The genocidal history of federal boarding school policies and the generational impact on Native American communities was presented to the US Senate Committee on Indian Affairs last week.
Lawmakers on the committee pledged to introduce a bill to the full Senate that would establish a Truth and Healing Commission on US residential school policies that continue to affect Indigenous children.
A large part of the presentation was a review of the Home Office’s first report which detailed how schools were used to destroy native culture by removing children from their homes, forcing them into hard labor under military instruction and by abusing students who would not submit or continued to speak traditional languages.
The Department of the Interior investigated 408 schools that operated in 36 states between 1819 and 1969.
The report was presented in May after a year-long investigation. A second report containing more details about the students and their tribal background will be released.
Wednesday’s hearing is another step for U.S. leaders to come to terms with the failures and abuses created by their government through these policies, the senators said.
The committee heard testimony from Interior Secretary Deb Haaland and other Native leaders, including a group of students from the Santa Fe Indian School who submitted a letter demanding a formal apology from the US government.
“The Albuquerque Indian School – built on the soil of our native lands – intentionally stripped our grandmothers and grandfathers of their traditional language and culture,” the letter reads.
Senator Ben Ray Luján (DN.M.), a member of the committee, presented and read parts of the letter on Wednesday. The letter was signed by four students in attendance who attend the SFIS Summer Policy Academy: Taryn Aguilar (San Ildefonso/Diné), Briana Toya (Jemez), Amber Garcia (San Felipe/Diné), and Leah Mountain (San Ildefonso).
Students have asked for help regarding the “generational damage” caused by boarding school policies. “Many generations of Indigenous families are deeply affected by, for example, poverty, drug addiction and loss of culture and language, preventing the transfer of our tribal laws and cultural costumes from one generation to the next. ‘other.”
Students would continue to listen to how this personally affected Secretary Haaland (Laguna). She testified that her traditional language was not taught to her by her mother in part because of the fear of abuse she learned in residential school.
“My mother, she had her hands hit with a piece of rubber hose every time she spoke Keres. That’s one of the reasons why she didn’t want to teach us Keres, our native language, because she was worried and scared,” Haaland testified before the committee. “And so you can see how easy it would be to have generations of non-native speakers because their parents are worried about the future of their children.”
Haaland shared more information about the listening tour to tribal nations affected by the boarding school era. She said the first stop will be in Oklahoma and it will be closed to the media, providing privacy for anyone who wishes to share their story.
Mental health options are also in the works. Haaland said the Interior is coordinating with the Department of Health and Human Services to offer resources to local medical providers at listening tour locations.
Indian Affairs Committee Chairman Sen. Brian Schatz (D-Hawai’i) said he was confident the Truth and Reconciliation Bill would pass his committee and also told Haaland to submit any additional budget requests to help fund mental health services for communities unraveling this trauma. past.
A major feature of the proposed legislation is that it would give the Home Office subpoena powers to access records kept by non-governmental organisations, such as churches. The Interior report shows that about half of federal Indian residential schools received money from religious organizations. A number of church-run schools have also taken federal funds to operate schools.
Indian Affairs Assistant Secretary Bryan Newland said the subpoena powers would give the inquiry a more comprehensive look at the time.
“It will allow us to take a closer look at each school we have on our list and better understand where these cemeteries and burial sites are,” he said, “and then start trying to come up with a plan to work with Indian Country to protect these sites.
Acknowledgment and apology for past wrongs is just one reason leaders want this investigation to grow.
Sandra White Hawk is the president of the National Native American Boarding School Healing Coalition.
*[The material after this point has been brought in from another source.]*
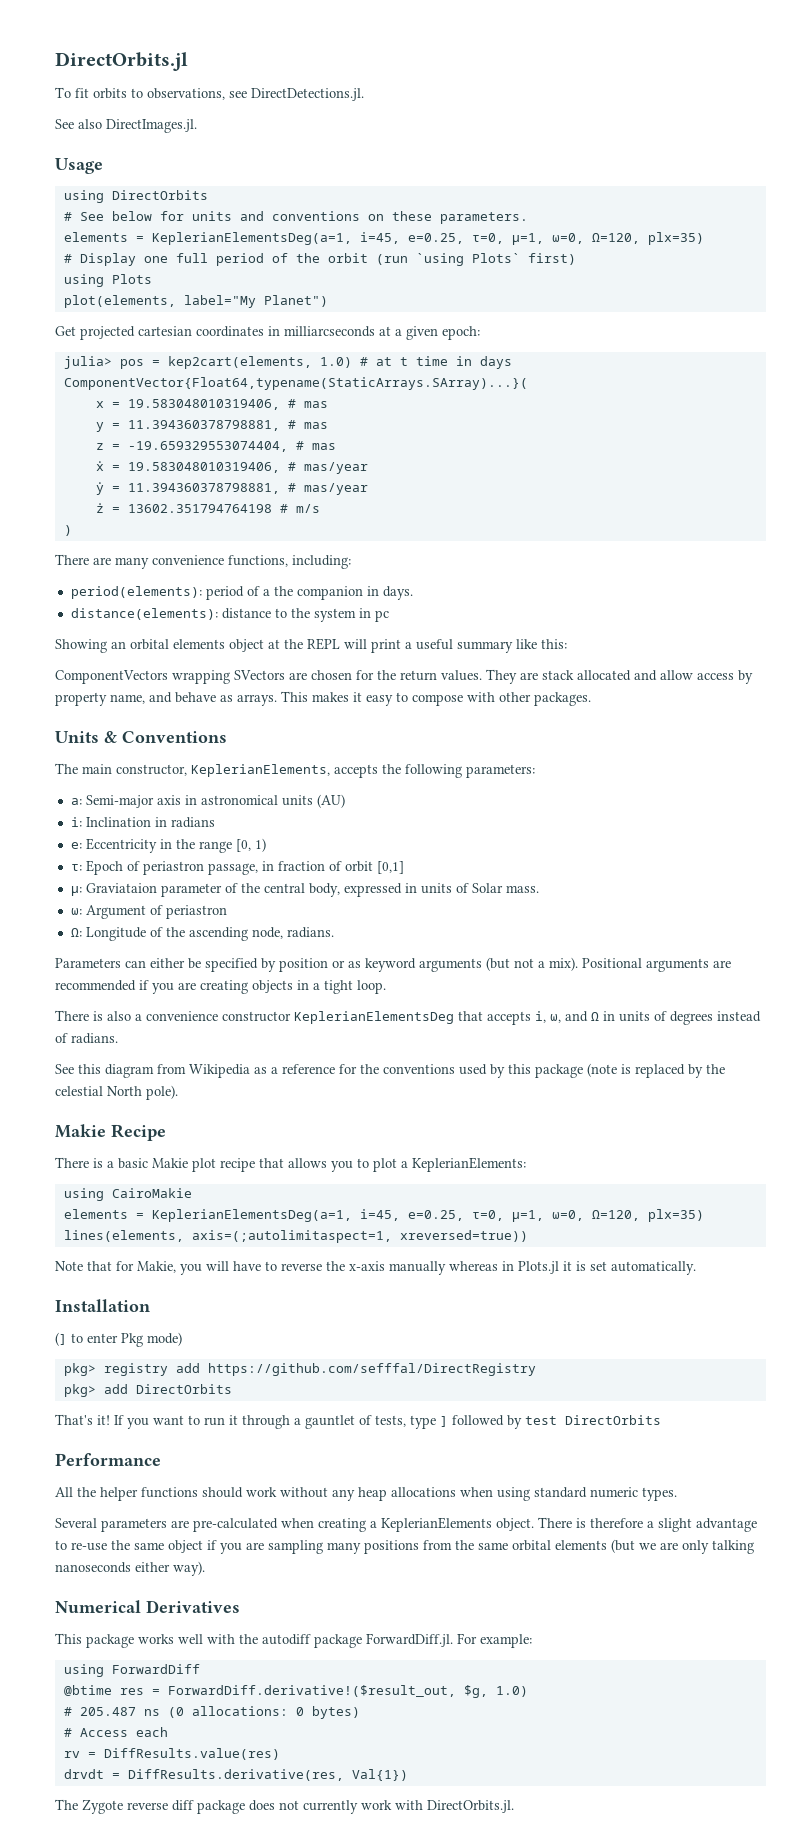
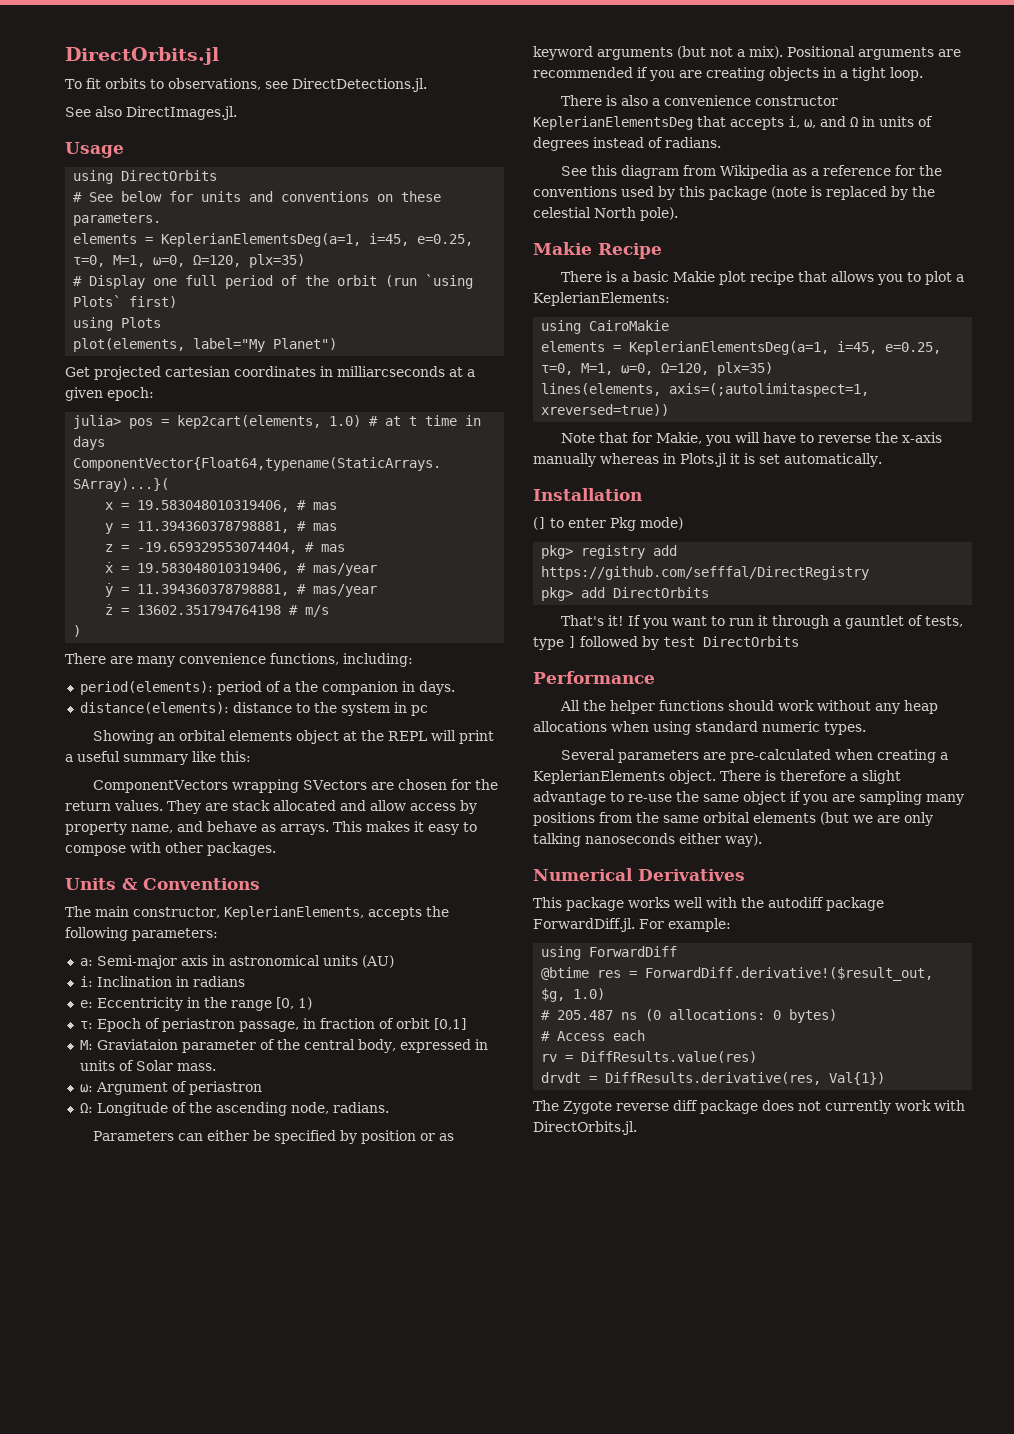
[511,233,544,245] μ=1, -> [113,255,146,267] M=1,
[70,886,82,896] μ: -> [79,1040,93,1050] M:
[511,1210,544,1222] μ=1, -> [581,363,614,375] M=1,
She said her organization can model support services for people who turn to the federal government for mental health resources and cultural healing.
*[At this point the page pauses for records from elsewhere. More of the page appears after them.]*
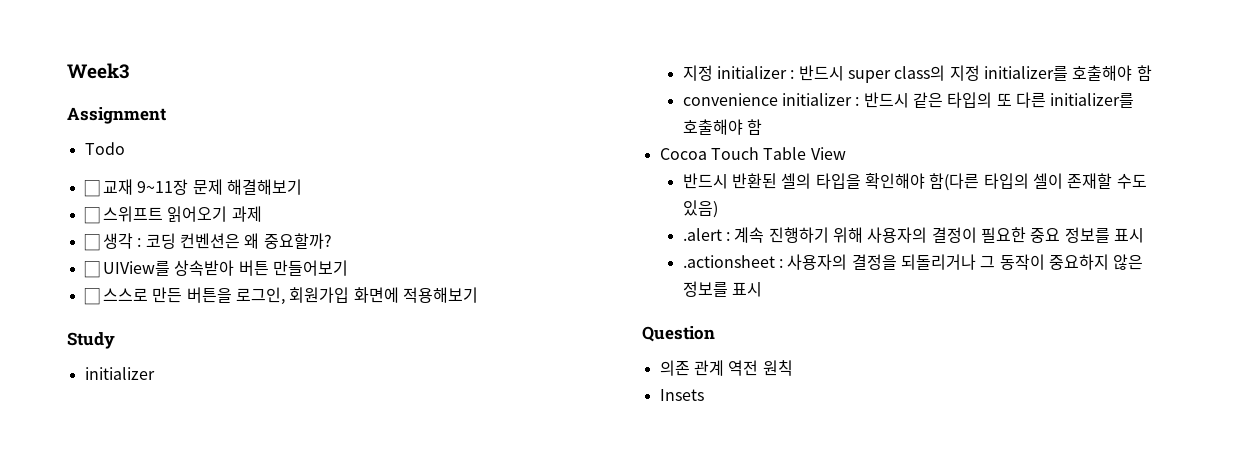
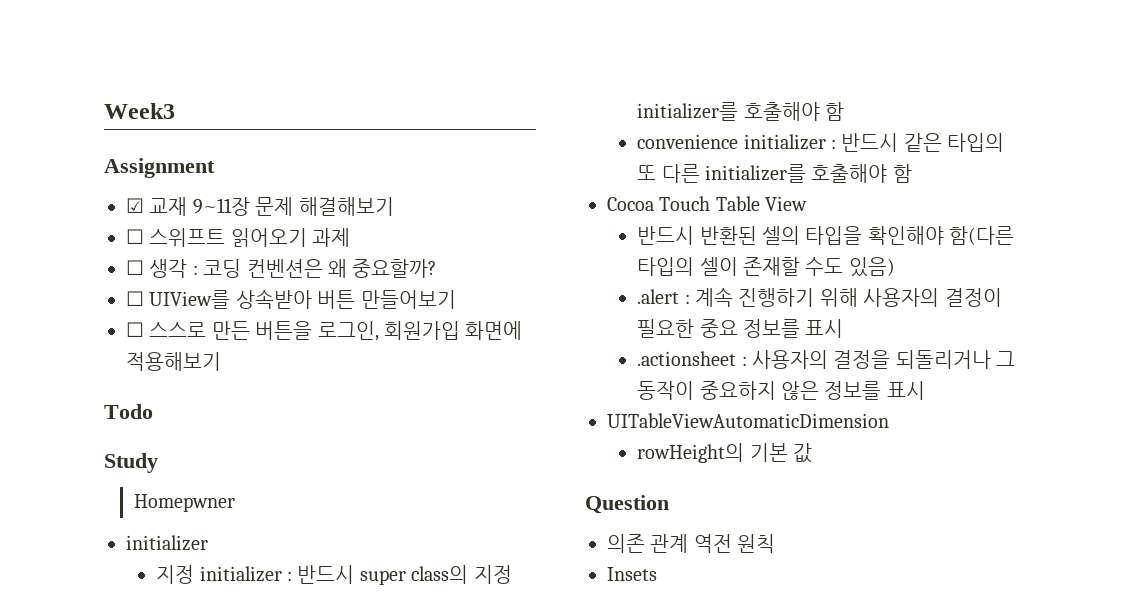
[84,142,125,155] [83,180,100,197] Todo // ☐ -> [126,198,144,213] ☑
(478, 295) none -> [104,404,153,419] // Todo
(115, 340) none -> [134,494,236,512] // Homepwner
(762, 289) none -> [607,413,889,428] [637,443,812,463] // UITableViewAutomaticDimension // rowHeight의 기본 값

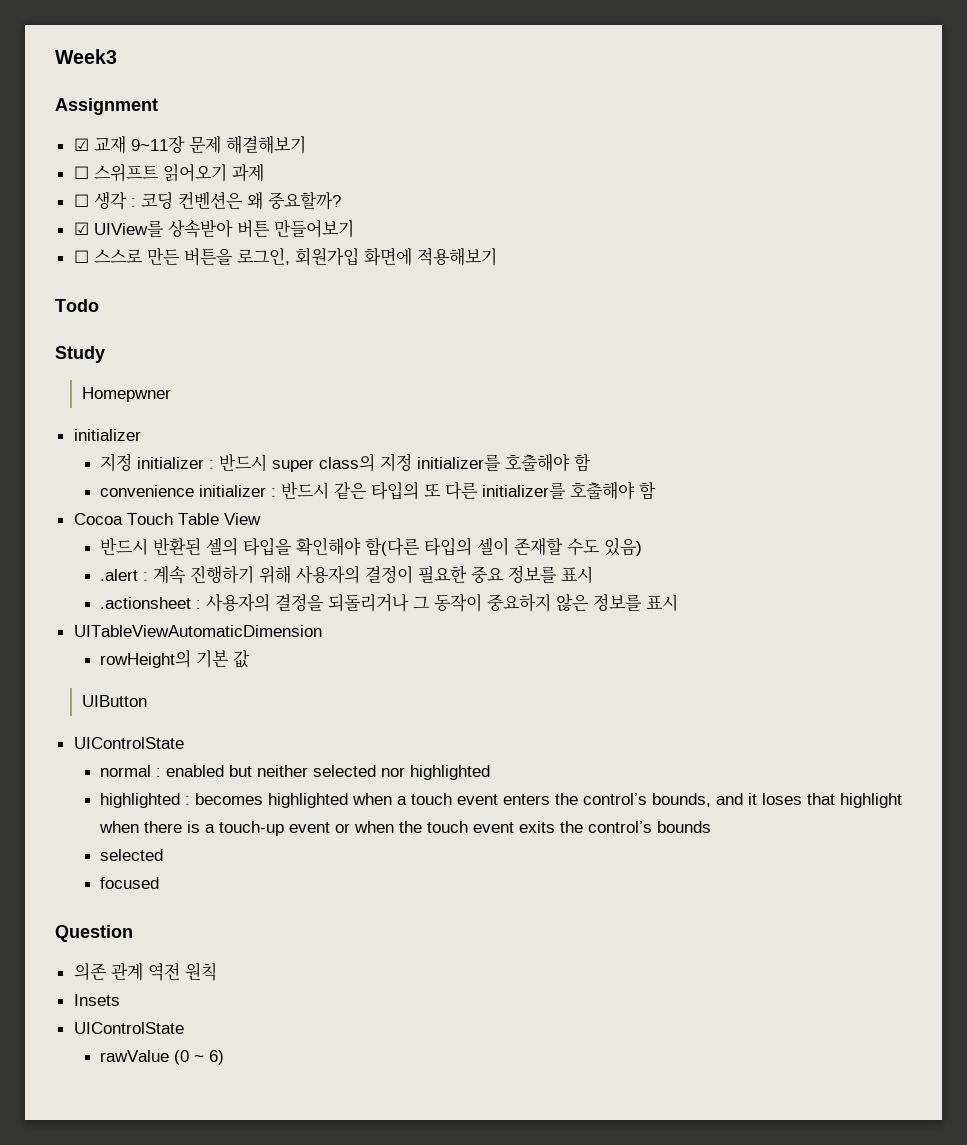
[126,291,144,306] ☐ -> [73,222,89,235] ☑
(812, 453) none -> [81,695,147,707] [73,737,184,749] [100,765,491,780] [100,793,903,808] [99,821,712,836] [100,849,164,861] [100,877,160,889] // UIButton // UIControlState // normal : enabled but neither selected nor highlighted // highlighted : becomes highlighted when a touch event enters the control’s bounds, and it loses that highlight when there is a touch-up event or when the touch event exits the control’s bounds // selected // focused
(657, 574) none -> [73,1022,184,1034] [100,1050,225,1065] // UIControlState // rawValue (0 ~ 6)

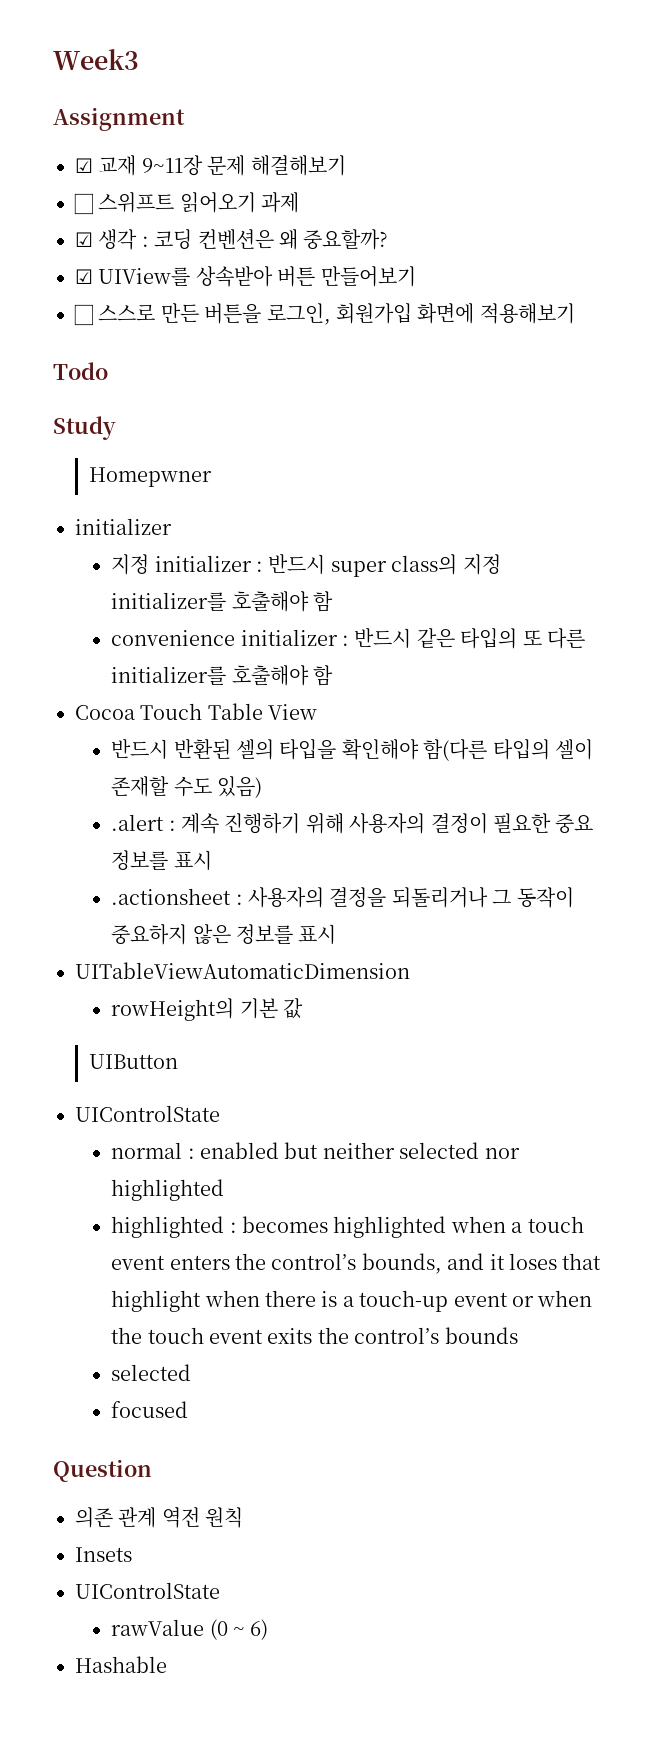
[73,194,89,207] ☐ -> [75,232,93,247] ☑
(225, 1057) none -> [75,1656,167,1673] // Hashable

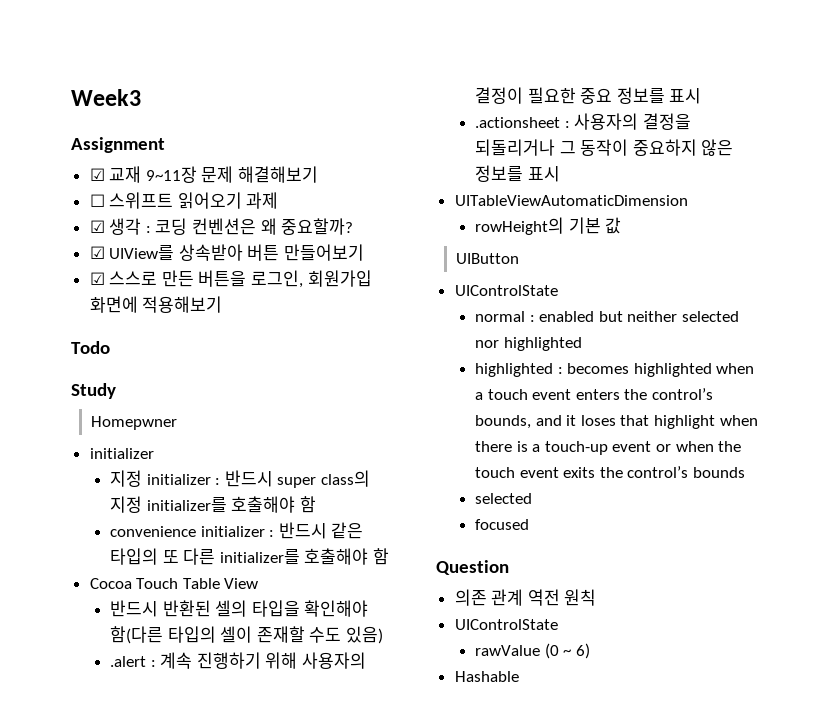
[74,304,93,326] ☐ -> [89,272,105,285] ☑
[75,1547,132,1562] // Insets -> (597, 597) none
White Hawk (Sicangu Lakota Nation of the Rosebud Reservation) said collective experience is helpful in sharing these pasts.
“One of the main benefits of compiling this information is that Native Americans who have been impacted by the schools are better informed of the facts,” she said, “and learn that they are not alone in this experience”.
This story was published earlier by Source NM, an affiliate of the nonprofit States Newsroom network, which includes the Florida Phoenix.